With a penchant for travel — the more unusual the better — Jeppesen accepts a chance to study Korean at Kim Hyong Jik University in North Korea’s capital. The experience gives him a close-up look at the cloistered country over weeks, not a few days like most outsiders get. What he finds is a land where you are almost always accompanied by escorts, a place so steeped in paranoia and leader worship that accidentally capturing a partial photo of Kim Jong Un’s father, Kim Jong Il, hanging on a wall poster and not deleting the entire image from your camera can land you in hot water.
While families fortunate enough to have a television tune in for newscasts that almost entirely feature Kim Jong Un in orchestrated actions — touring a factory or a farm, reviewing a military unit — the real news is exchanged between neighbors at markets.
To North Koreans, the U.S. is portrayed as a world menace. One museum, using dummies to depict wicked G.I.s and maimed Korean victims, has a display that blames America for a Korean War massacre. The truth may be more elusive.
What isn’t talked about is that the region was a hotbed of competing factions of Koreans, from the left and right, that had their share of retaliatory killings.
Though he stays long enough to get a deeper view, Jeppesen is still treated as a foreigner. He can’t travel freely without a minder. He has to be careful not to say or do the wrong thing. He eats at the often empty restaurants designated for foreigners. Even beaches are segregated — one side for North Koreans, one side for foreigners.
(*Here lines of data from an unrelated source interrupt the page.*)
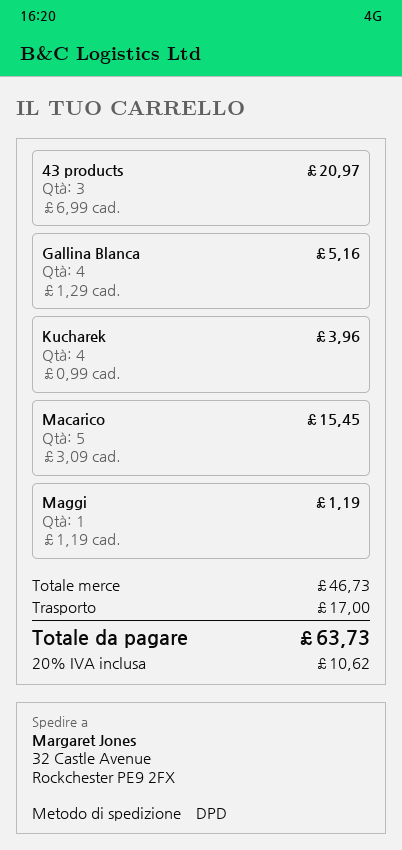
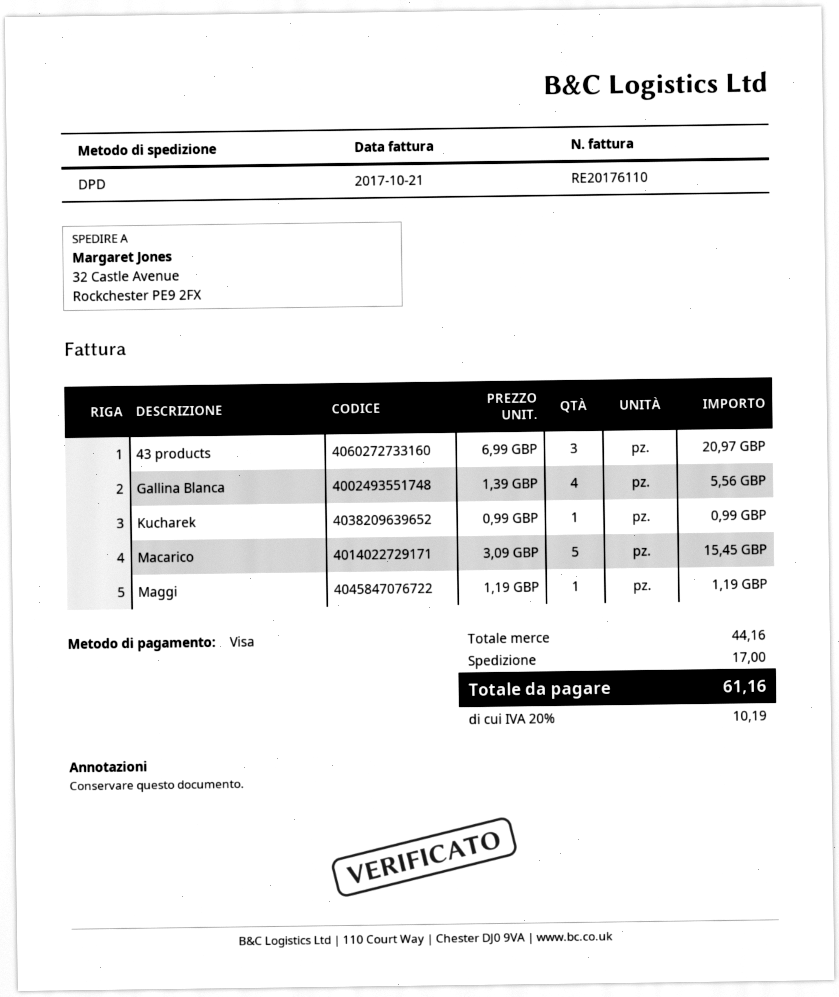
Gallina Blanca: 4 x 1.29 = 5.16 -> 4 x 1.39 = 5.56
Kucharek: 4 x 0.99 = 3.96 -> 1 x 0.99 = 0.99
subtotal: 46.73 -> 44.16
tax: 20% = 10.62 -> 20% = 10.19
total: 63.73 -> 61.16

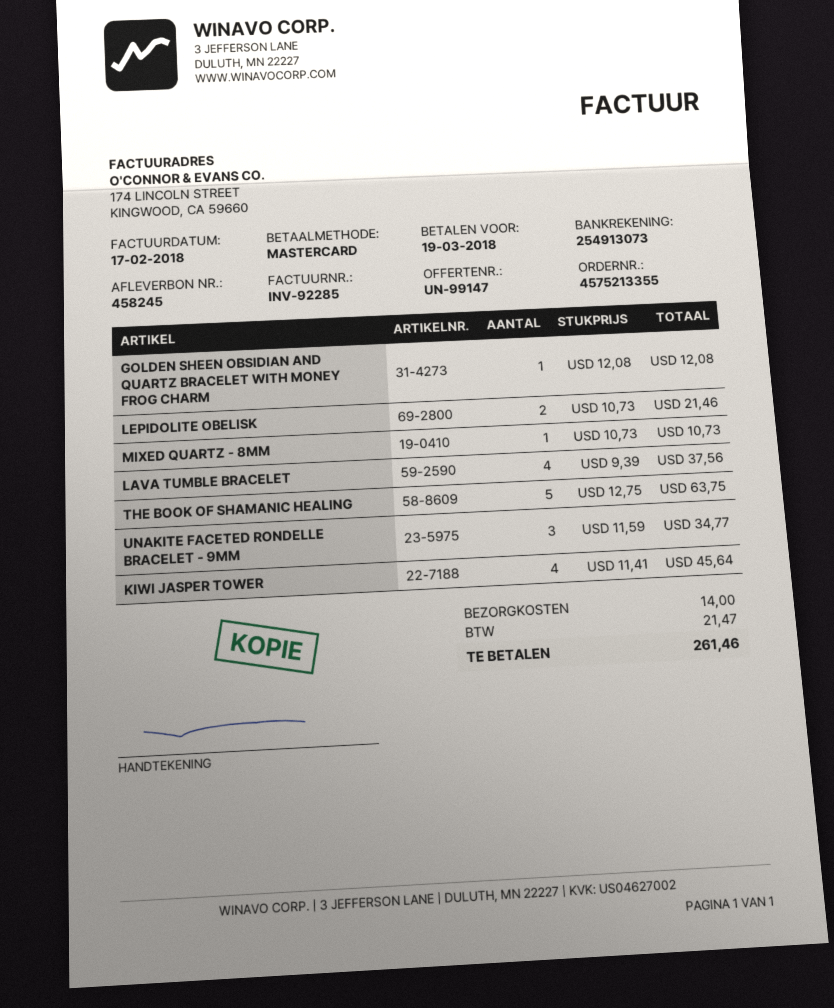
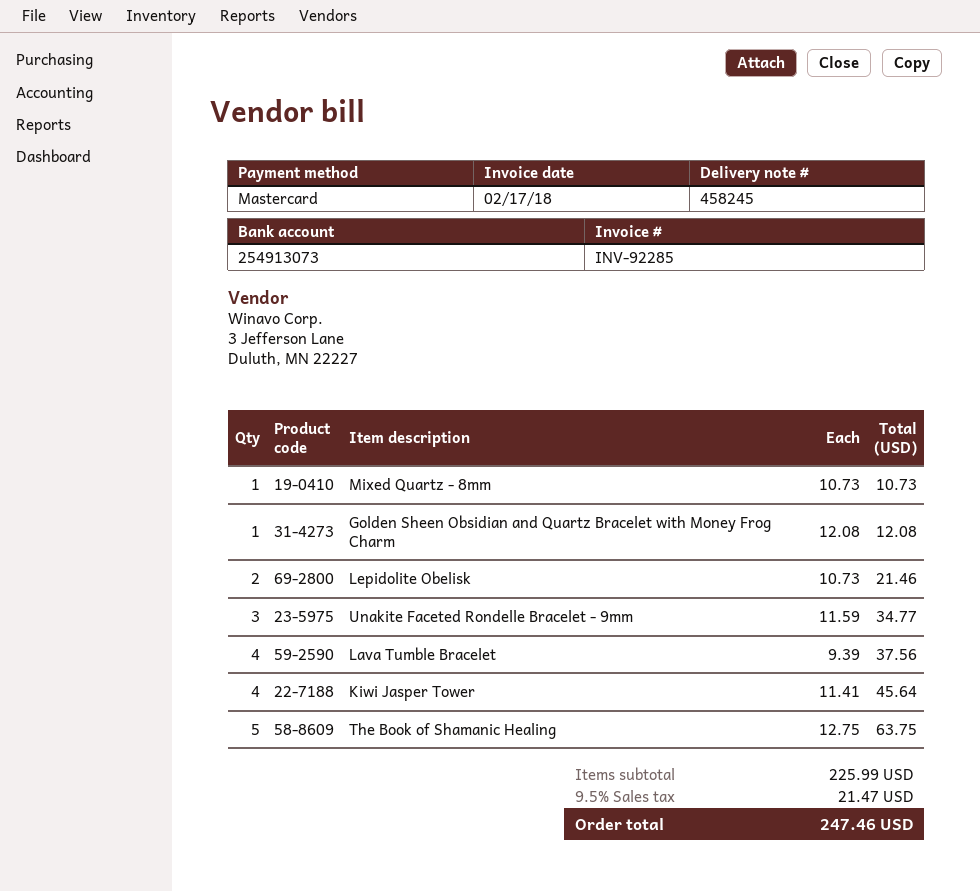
shipping: 14.00 -> none
total: 261.46 -> 247.46

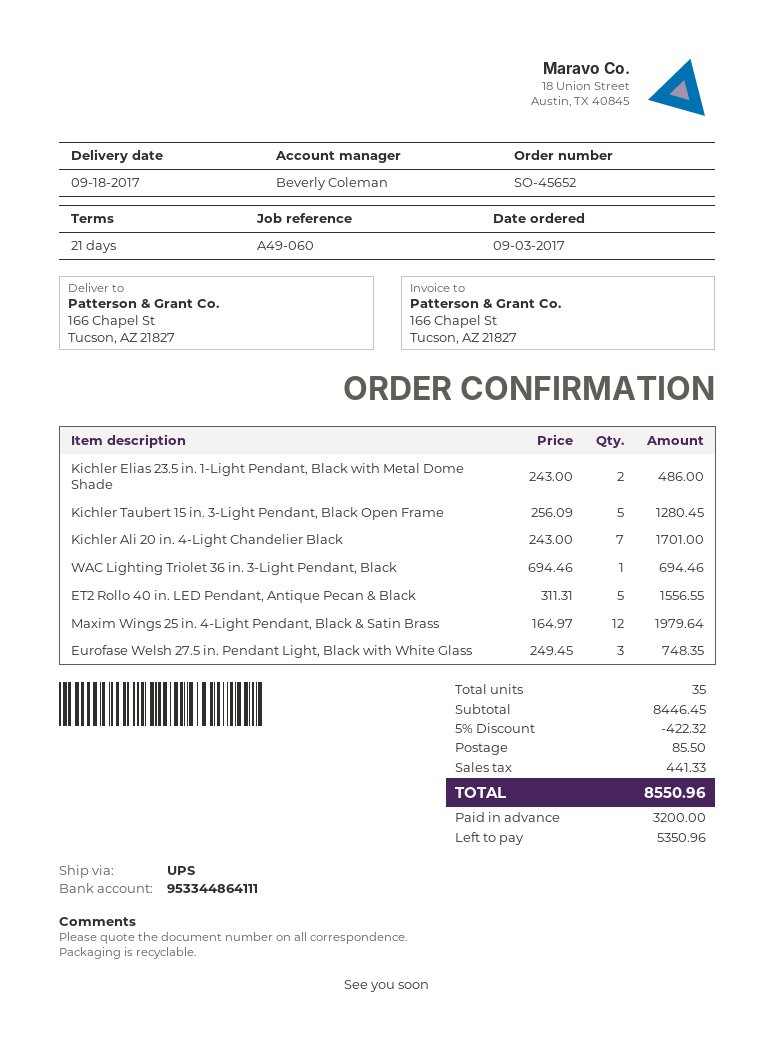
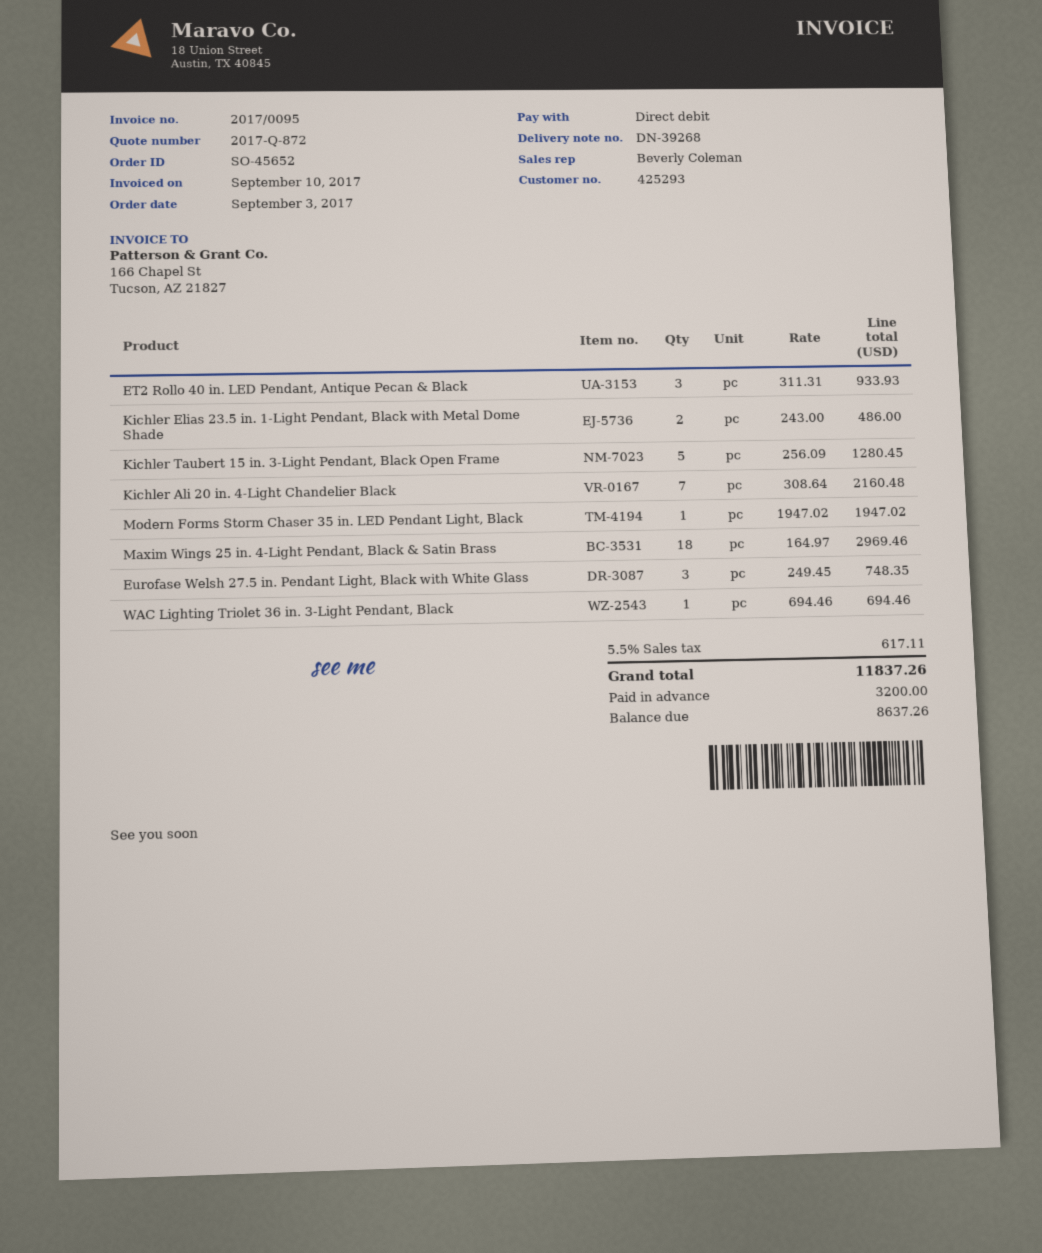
Kichler Ali 20 in. 4-Light Chandelier Black: 7 x 243.00 = 1701.00 -> 7 x 308.64 = 2160.48
ET2 Rollo 40 in. LED Pendant, Antique Pecan & Black: 5 x 311.31 = 1556.55 -> 3 x 311.31 = 933.93
Maxim Wings 25 in. 4-Light Pendant, Black & Satin Brass: 12 x 164.97 = 1979.64 -> 18 x 164.97 = 2969.46
Modern Forms Storm Chaser 35 in. LED Pendant Light, Black: none -> 1 x 1947.02 = 1947.02
discount: 5% = 422.32 -> none
shipping: 85.50 -> none
tax: 441.33 -> 617.11
total: 8550.96 -> 11837.26
balance: 5350.96 -> 8637.26

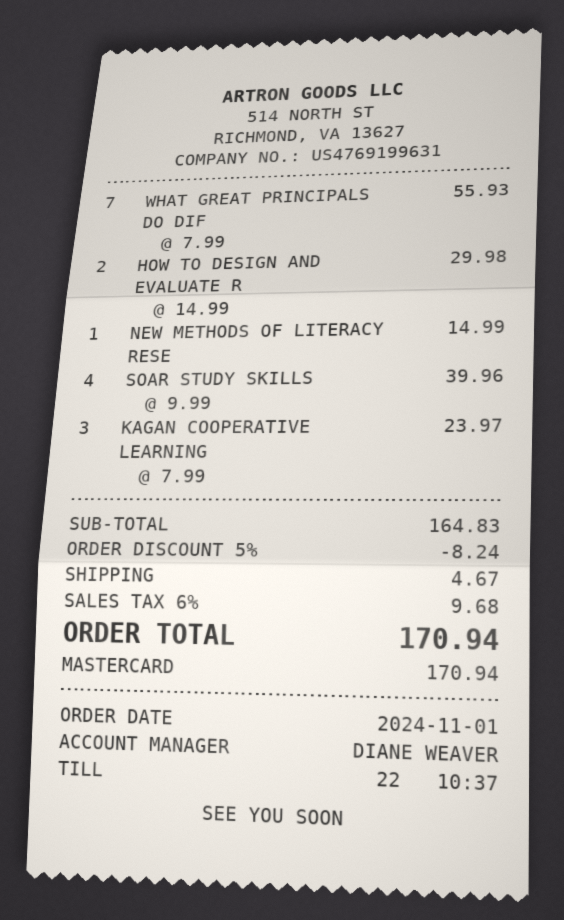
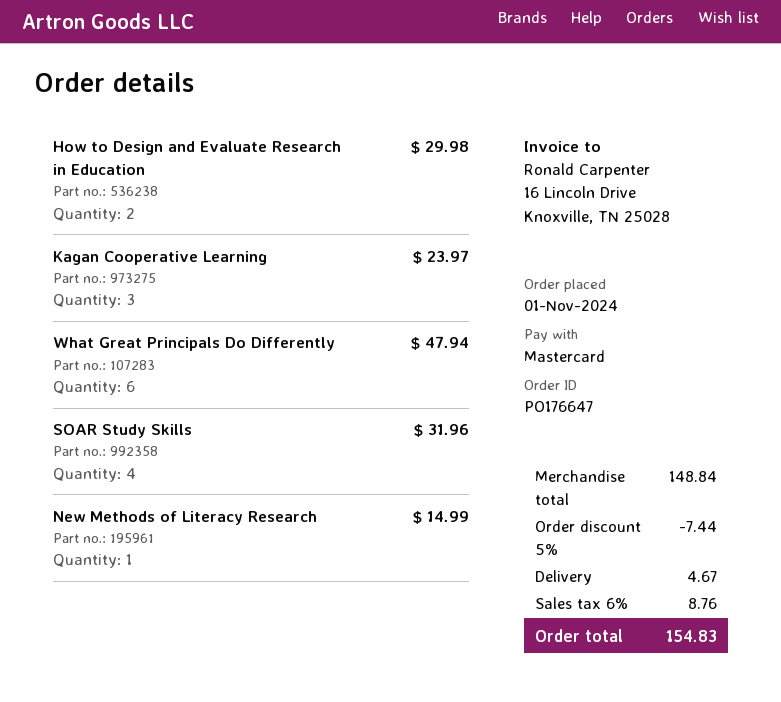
WHAT GREAT PRINCIPALS DO DIF: 7 for 55.93 -> 6 for 47.94
SOAR STUDY SKILLS: 4 for 39.96 -> 4 for 31.96
subtotal: 164.83 -> 148.84
discount: 5% = 8.24 -> 5% = 7.44
tax: 6% = 9.68 -> 6% = 8.76
total: 170.94 -> 154.83

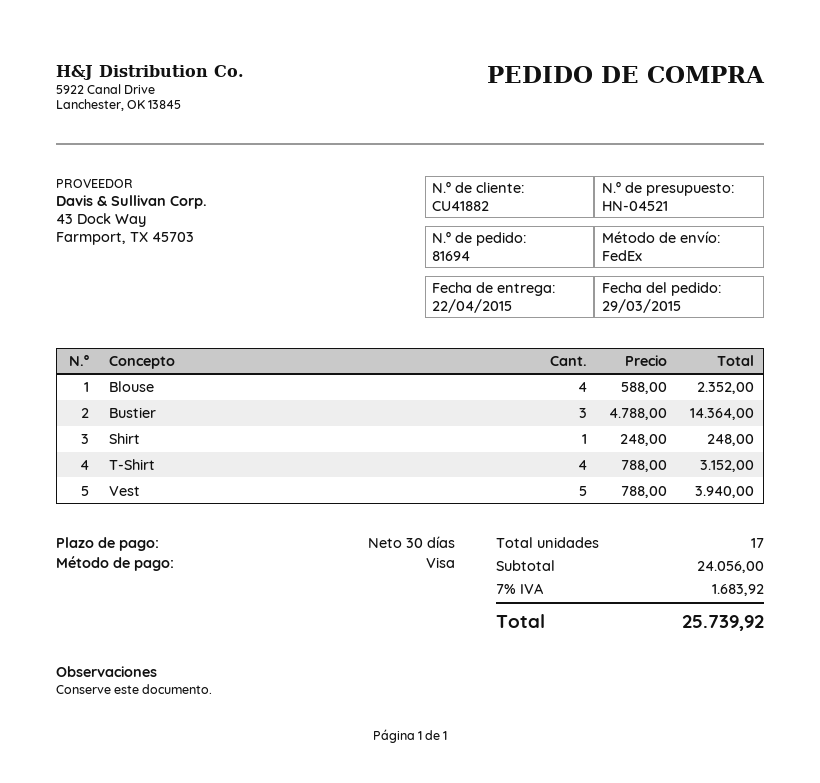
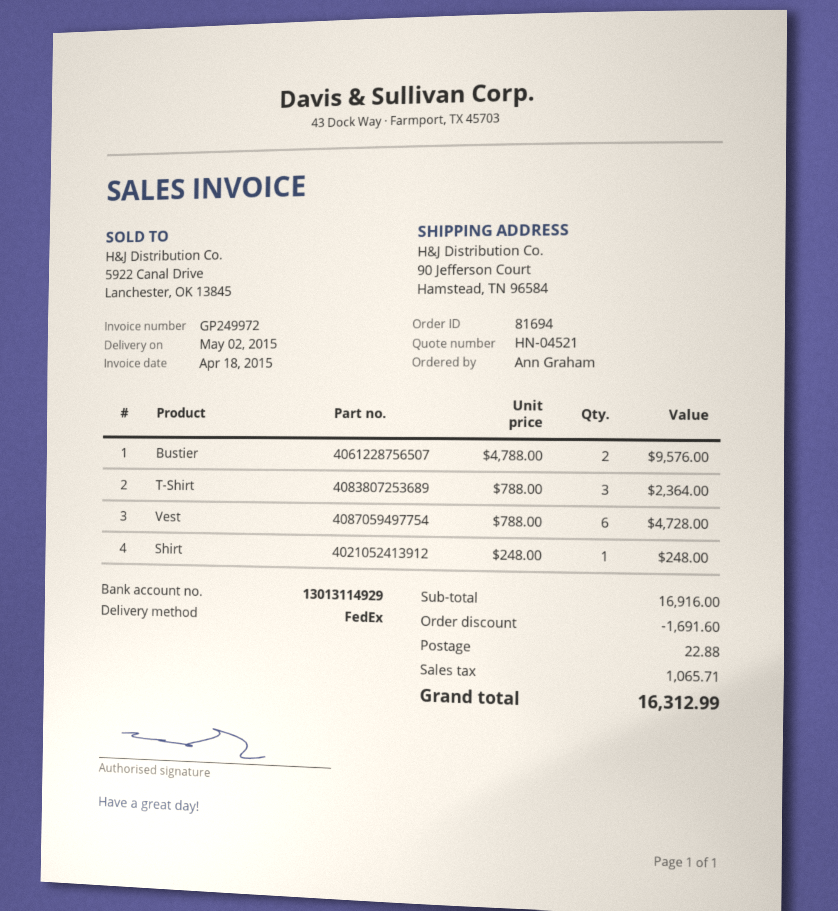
delivery date: 2015-04-22 -> 2015-05-02
Blouse: 4 x 588.00 = 2352.00 -> none
Bustier: 3 x 4788.00 = 14364.00 -> 2 x 4788.00 = 9576.00
T-Shirt: 4 x 788.00 = 3152.00 -> 3 x 788.00 = 2364.00
Vest: 5 x 788.00 = 3940.00 -> 6 x 788.00 = 4728.00
subtotal: 24056.00 -> 16916.00
discount: none -> 1691.60
shipping: none -> 22.88
tax: 1683.92 -> 1065.71
total: 25739.92 -> 16312.99

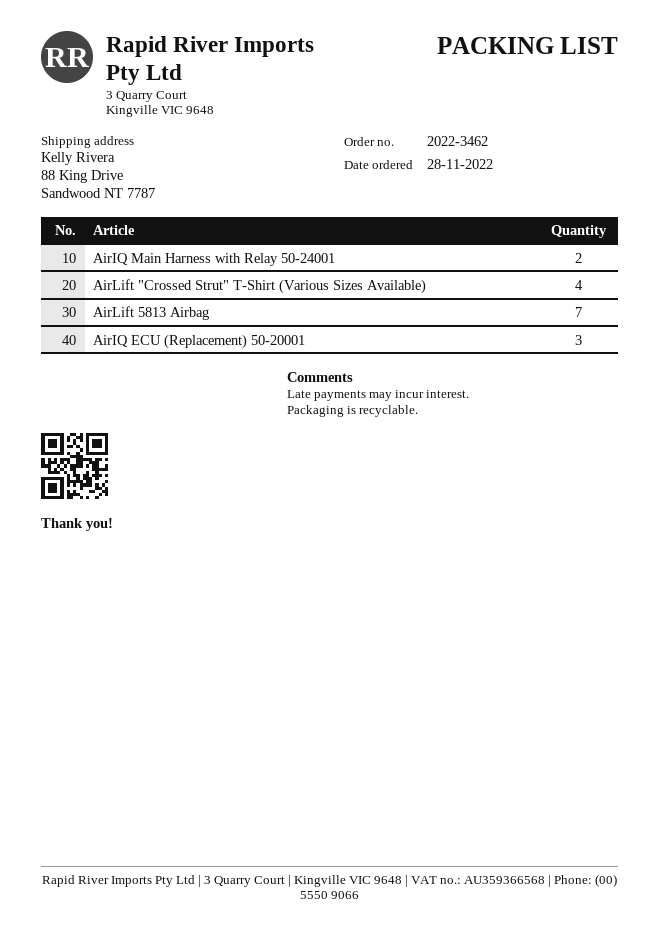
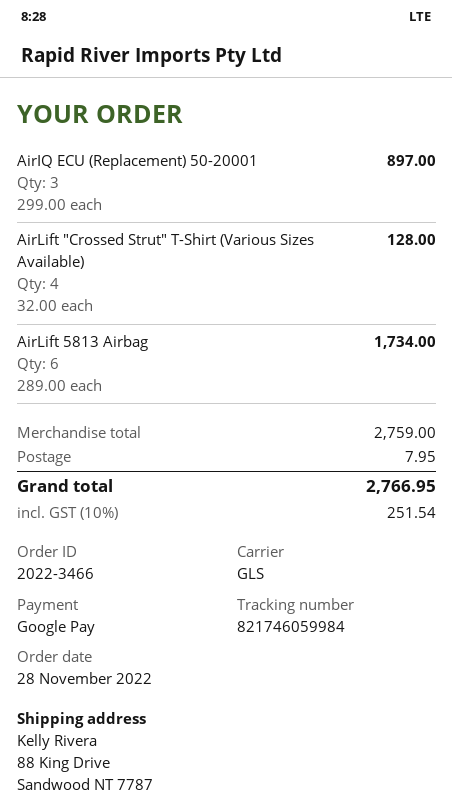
order number: 2022-3462 -> 2022-3466
AirIQ Main Harness with Relay 50-24001: 2 -> none
AirLift 5813 Airbag: 7 -> 6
But Jeppesen does have his sympathies. While his book is hardly a love letter, he bemoans that almost all U.S. reporting on North Korea is negative and that few Western news operations have any Korean speakers who could help unfold a more balanced view of nuanced life in North Korea.
Those searching for clues about whether Trump has a shot at forging a new relationship with North Korea may come away from this book as confounded as ever. There are no blacks and whites about North Korea — only grays.
See You Again leaves you thinking that for all its absurdities, North Korea is a country that revels in the status quo.
Kim Jong Un may eventually meet with Trump. But given the North Korean psyche, will the Supreme Leader give up any real power or the nuclear weapons backing it up? Never.